Start of Exercise materials

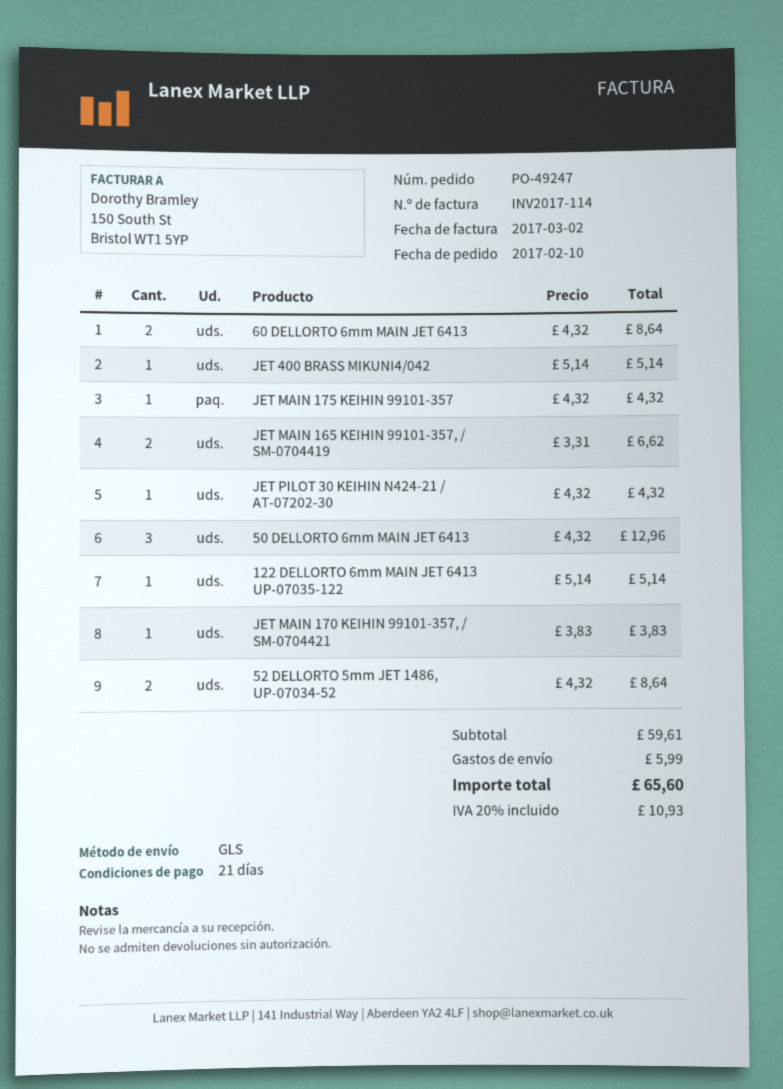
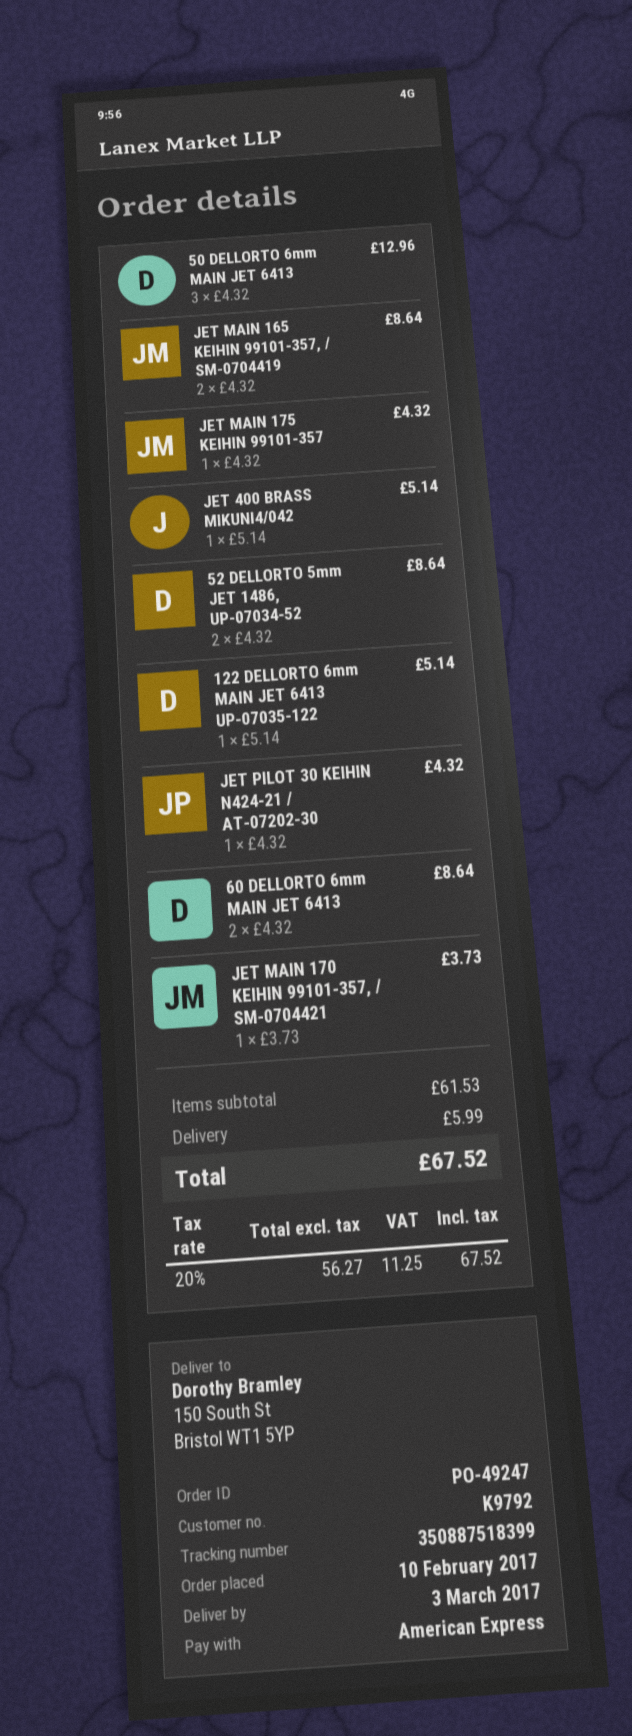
JET MAIN 165 KEIHIN 99101-357, / SM-0704419: 2 x 3.31 = 6.62 -> 2 x 4.32 = 8.64
JET MAIN 170 KEIHIN 99101-357, / SM-0704421: 1 x 3.83 = 3.83 -> 1 x 3.73 = 3.73
subtotal: 59.61 -> 61.53
tax: 20% = 10.93 -> 20% = 11.25
total: 65.60 -> 67.52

End of Exercise materials

** What is needed **
Without the pictures, write out the listing exactly as it appears above.

** Problem solution **
JET MAIN 165 KEIHIN 99101-357, / SM-0704419: 2 x 3.31 = 6.62 -> 2 x 4.32 = 8.64
JET MAIN 170 KEIHIN 99101-357, / SM-0704421: 1 x 3.83 = 3.83 -> 1 x 3.73 = 3.73
subtotal: 59.61 -> 61.53
tax: 20% = 10.93 -> 20% = 11.25
total: 65.60 -> 67.52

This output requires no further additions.